Pew Research Center: Covid Health Policy Linked to Plunging Middle Class & Surging Global Poverty
Mar 22, 2021: Extremely American has been covering the science (and politics) of Covid, Covid vaccines, disposable masks, and lockdowns in its coverage of the pandemic. The “camps of opinion” are divided based on the anticipated short-term and long-term effectiveness and consequences of (1) persistent lockdowns & mask-wearing and (2) the use of an experimental Covid vaccinations. This article will not focus on the debate over the questions regarding Covid and Covid public health policy but, rather, the economic peril being caused by an approach to Covid that is far more severe than the cure of the virus itself. The Pew Research Center released its critical findings on March 17 – findings which should have alarm bells ringing everywhere. Even if a person or family has not been directly harmed by the reckless, ineffective, and draconian public health policies imposed by government, everyone should be gravely concerned by the Pew Research Center global findings and demanding answers from their elected officials and public health authorities.
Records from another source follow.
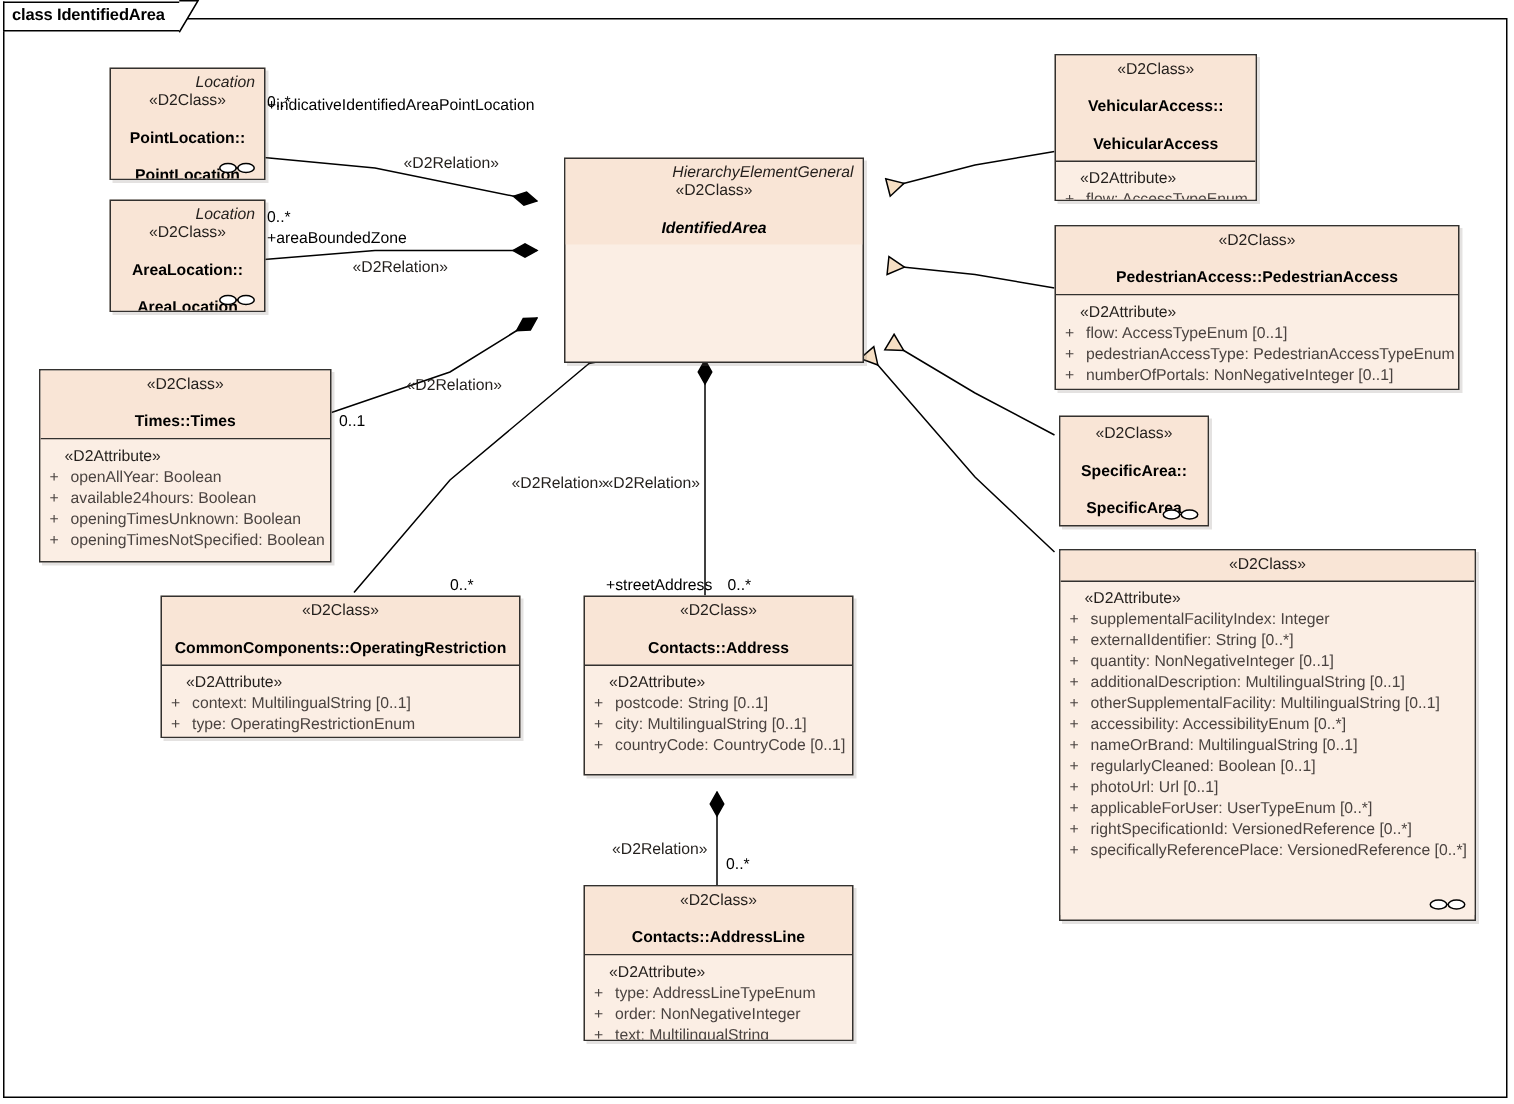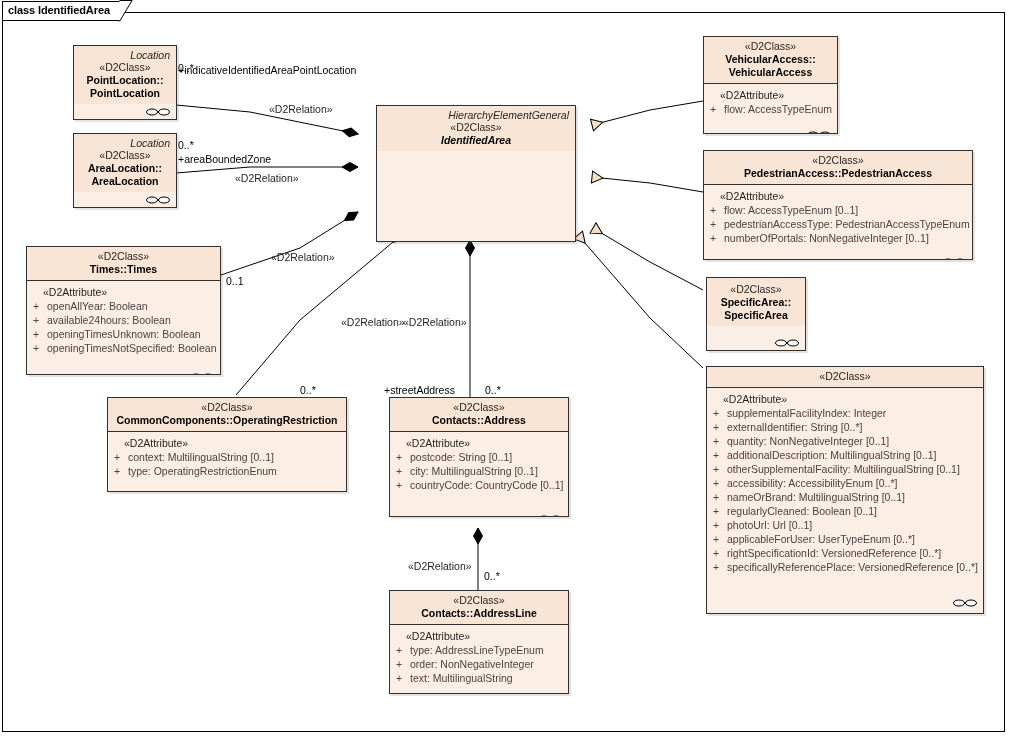--- a/index.html
+++ b/index.html
@@ -100,20 +100,21 @@
     color: #231f1c;
     white-space: nowrap;
     line-height: 13px;
   }
   .cname {
     font-size: 10.5px;
     font-weight: bold;
     color: #000;
     white-space: nowrap;
     line-height: 13px;
+    margin-top: 12px;
   }
   .cname.abs { font-style: italic; }
   .attr-stereo {
     font-size: 10.5px;
     color: #231f1c;
     line-height: 14px;
     padding-left: 10px;
     white-space: nowrap;
   }
   .attr {
@@ -203,21 +204,21 @@
   <div class="lbl role" style="left:178px; top:153px;">+areaBoundedZone</div>
   <div class="lbl stereo-lbl" style="left:235px; top:172px;">«D2Relation»</div>
 
   <div class="lbl stereo-lbl" style="left:271px; top:251px;">«D2Relation»</div>
   <div class="lbl mult" style="left:226px; top:275px;">0..1</div>
 
   <div class="lbl stereo-lbl" style="left:341px; top:316px;">«D2Relation»</div>
   <div class="lbl mult" style="left:300px; top:384px;">0..*</div>
 
   <div class="lbl stereo-lbl" style="left:403px; top:316px;">«D2Relation»</div>
-  <div class="lbl role" style="left:384px; top:384px;">+streetAddress</div>
+  <div class="lbl role" style="left:404px; top:384px;">+streetAddress</div>
   <div class="lbl mult" style="left:485px; top:384px;">0..*</div>
 
   <div class="lbl stereo-lbl" style="left:408px; top:560px;">«D2Relation»</div>
   <div class="lbl mult" style="left:484px; top:570px;">0..*</div>
 
   <div class="uml" style="left:73px; top:45px; width:104px; height:75px;">
     <div class="hdr" style="padding-top:2px;">
       <div class="ns">Location</div>
       <div class="ns-pad"></div>
       <div class="stereo">«D2Class»</div>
All those sanctimonious and superficially compassionate progressives should also put their money where their mouth is and demand massive and immediate adjustments to a Covid health policy approach that is demolishing the world’s middle class and spawning spikes in poverty growth at a scale not observed over the past century.
Please note that all statistical references from this article are drawn directly from the Pew Research Center tables and report schematics. (Primary Source: Pew Research Center - Global Attitudes & Trends; March 17, 2021)
As we pour through the main findings of the Pew Research, be sure to take this key point away with you. The Pew Research statistics from 2020 confirm that the Covid-19 downturn and the excessive approach taken by politicians and public health officials is rapidly destroying the global middle class and causing severe spikes in global poverty not experienced in the past century. With this said, let us now review the Pew Center’s key research details.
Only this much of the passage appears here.